When discussing sexual violence, the most common scenario presented is a male assaulter and a female victim. But what about within the LGBTQ+ community? What about those who do not identify as male or female? They experience sexual assault as well.

In fact, the Human Rights Campaign reports that people who identify as LGBTQ+ may experience sexual violence at even higher rates than those who identify as heterosexual. This victimization is especially common for the LGBTQ+ community within intimate partner situations.
A report from The National Intimate Partner and Sexual Violence Survey found that 35 percent of heterosexual women experienced rape, physical violence, or stalking by an intimate partner. However, these same experiences affected 44 percent of lesbian women and 61 percent of bisexual women.
“Isolation is a pretty common tactic in abusive relationships, and the isolation that can come sometimes from being in a queer/LGBTQ relationship, that can add vulnerability to abuse,” Anna Cibils, a medical advocate for the Lutheran Settlement House, said. “If they are people who are in relationship in an environment that is homophobic and they feel like not a lot of people support them and their identity from the start, that can add another layer of isolation.”
Cibils has seen the effects of this isolation personally through her own work.
“I’ve worked with a woman recently in Einstein emergency department who is a woman of transgender experience. Even though she came from a family that was pretty wealthy, she didn’t have the option of going back to them for support when she was in a domestic violence relationship because they kind of rejected her,” Cibils said. “So that’s maybe something a straight person or a cisgender person, someone who isn’t transgender, would not have to deal with.”
Some even reconsider reporting an abusive situation for fear of bringing more stigma against themselves or the whole LGBTQ+ community. Rose recalled a conversation with a member of the community she used to work with who spoke about this experience.
“She said, ‘What separates me from everybody else is my sex and sexuality.’ So number one, I am targeted because of that, and number two, if it’s someone within my community it’s going to be very difficult for me to go to the police because we’re already shamed, we’re already on the outside,’” Rose said. “So to bring anything more negative into our community is something that she felt was very difficult to do.”

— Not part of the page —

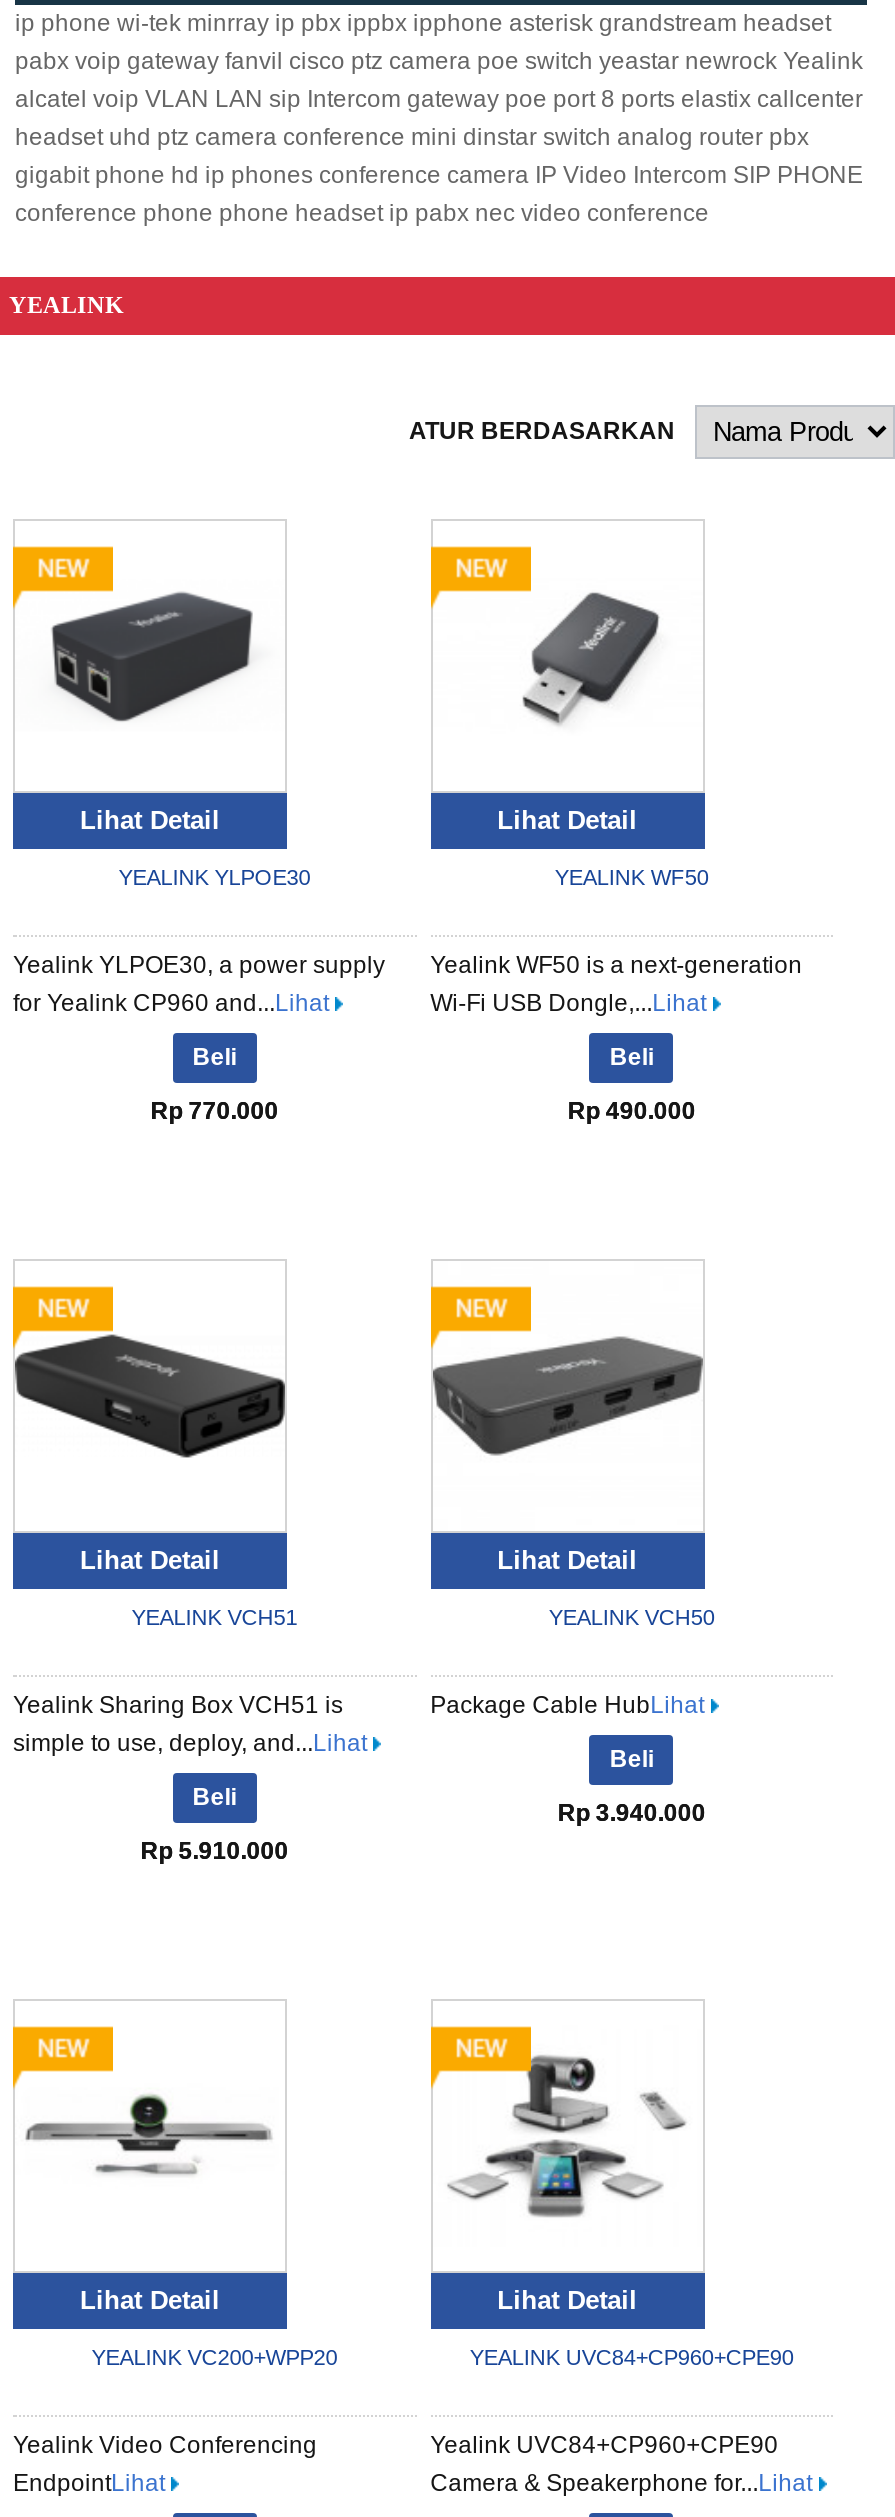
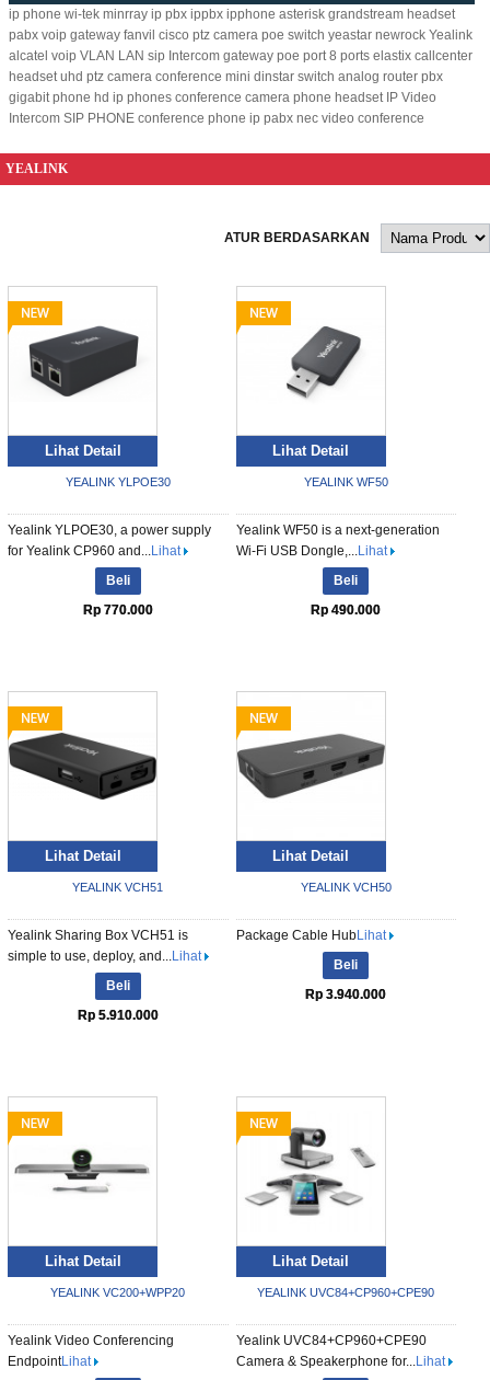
[15,161,863,227] gigabit phone hd ip phones conference camera IP Video Intercom SIP PHONE | conference phone phone headset ip pabx nec video conference -> [9,90,436,126] gigabit phone hd ip phones conference camera phone headset IP Video | Intercom SIP PHONE conference phone ip pabx nec video conference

Another issue that often impacts the LGBTQ+ community more once they are abused is a lack of resources that are readily available for them if they do choose to move forward.
“There are very little resources and research to support folks in the LGBT community,” Rose said.
“I think that within the community there’s always so much distrust in organizations and distrust of police or distrust of medical professionals or distrust of the people that you would normally, say in this situation, go to these people,” Jacob Glickman, a therapist at Child Guidance Resource Center, said.”
“So a lot of those resources are much more difficult for people in the community to have access too. Whether it be because they are afraid to utilize them or because they have been rejected before by these entities.
In order to get true reports from, and justice for, all of those who are sexually assaulted, it is important to create a more accepting climate of the LGBTQ+ community as a whole and recognize that sexual violence is an issue that impacts all genders.